Acne vulgaris affects more than 40 million persons in the US. Most adolescents suffer from some degree of acne as well as up to 51% of adults into their fourth decade. The underlying cause of acne is not clear, inflammation of pilosebaceous follicles is known to be a central feature of the disease; where in severe cases, subsequent cyst and nodule formation result in permanent scarring.

While most everyone is familiar with the skin manifestations, relatively few are aware that acne vulgaris is associated with serious psychological disturbances and in some cases even mortality due to suicide. In fact, depression and anxiety associated with acne is reportedly more severe in acne patients than in many other serious chronic, non-psychiatric medical conditions.

While a number of treatments for acne vulgaris exist, therapy for severe acne (isotretinoin) is associated with significant side effects, including exacerbation of depression, psychosis and even suicide ideation. No therapy even attempts to treat both the skin manifestations of acne as well as psychological complications.

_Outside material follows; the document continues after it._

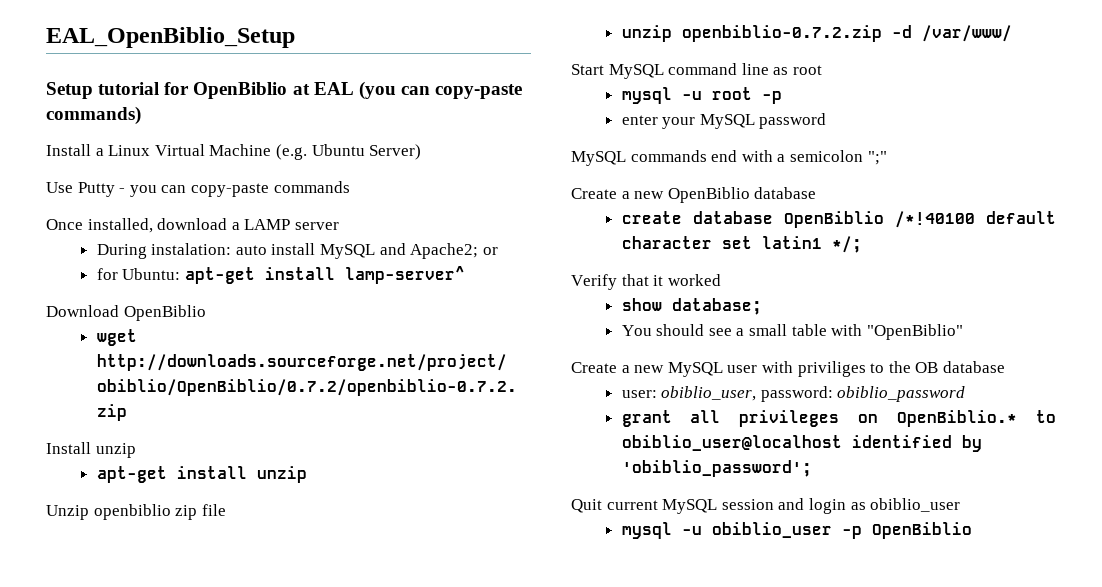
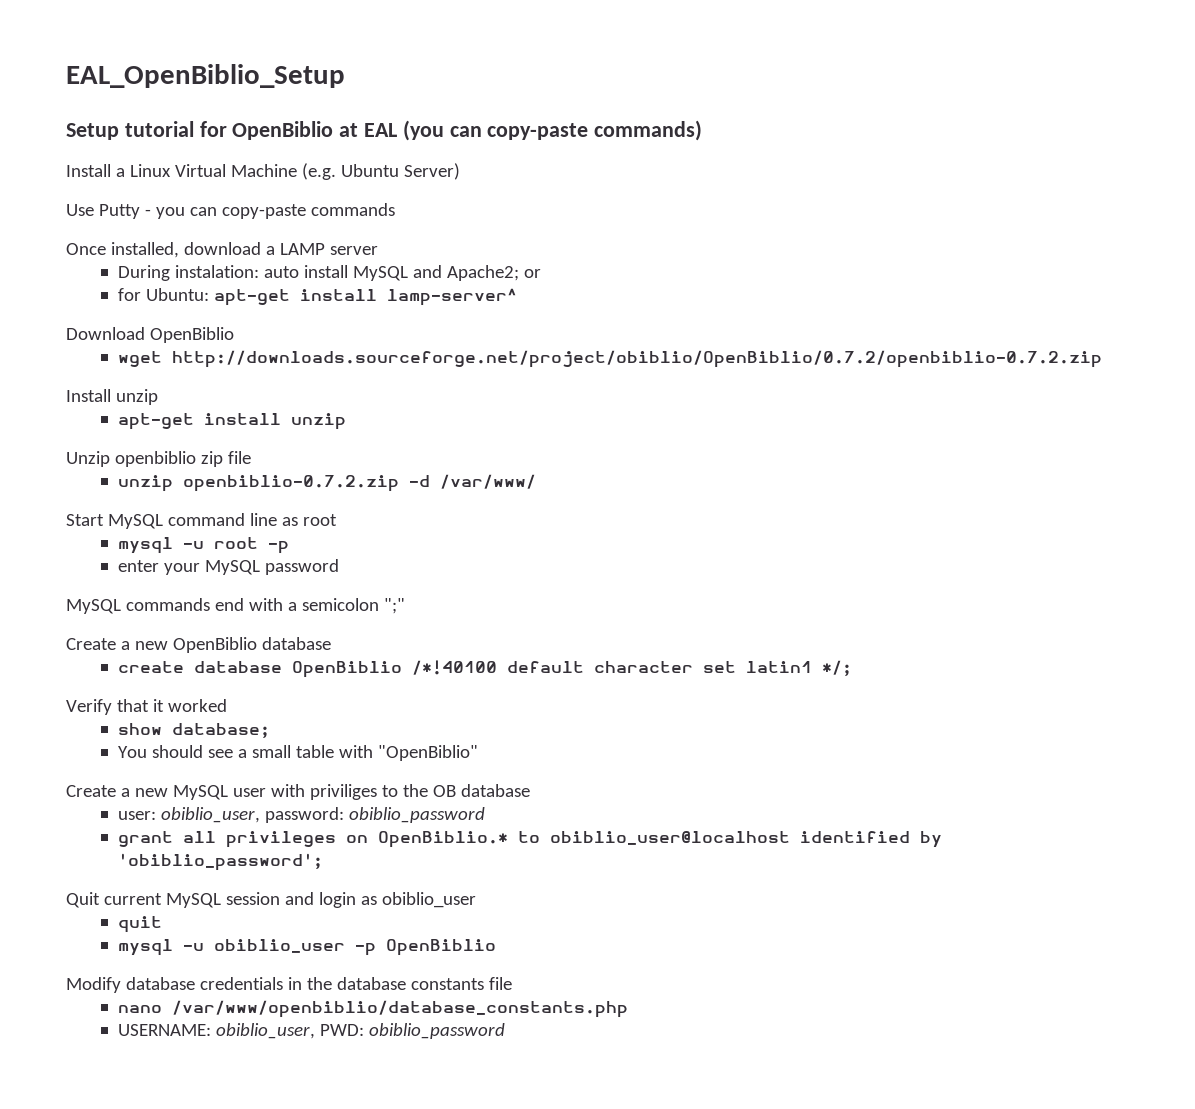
+ quit
+ Modify database credentials in the database constants file
+ nano /var/www/openbiblio/database_constants.php
+ USERNAME: obiblio_user, PWD: obiblio_password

The association of psychological difficulties and acne was made long ago, yet the mechanism to explain the link between these seemingly disparate processes was not forthcoming. Recent advances have now linked systemic inflammatory processes involved in skin lesion development to CNS disturbances.

Acne vulgaris onset involves the formation of the microcomedone, an assemblage of hypercornified and hyperkeratinized tissue within the pilosebaceous infundibulum that plugs the follicle. Several avenues of research point toward the chronic inflammatory cytokine IL-1α as playing a key role in microcomedone formation. In vitro stimulation of follicles with IL-1α leads to hypercornification, similar to that seen in comedone formation. Bacterial flora associated with acne is also known to stimulate IL-1α production from keratinocytes. Skin biopsies of acne vulgaris lesions indeed reveal the presence of IL-1α.

The role of IL-1α in acne suggests that antibody therapy could be expected to reduce inflammatory acne lesions. Additionally, new understanding of the role of IL-1α in inducing the foreboding associated with chronic inflammatory processes, also suggested that antibody therapy could reduce comorbidities of the disease.

In the hypothalamus, the fenestrated microvasculature allows interdigitating neurons to interact with circulating inflammatory moieties such as IL-1α. IL-1 receptors on these neurons can trigger the cells to signal the presence of danger signals, allowing cognition of the presence of injury. During protracted inflammation, this chronic danger signal results in the perception of anxiety or depression.

The True Human™ antibody under development for the treatment of acne provides a highly targeted blockade of IL-1α. Results from a recent Phase I/II study have provided the basis to conduct advanced clinical study in this indication.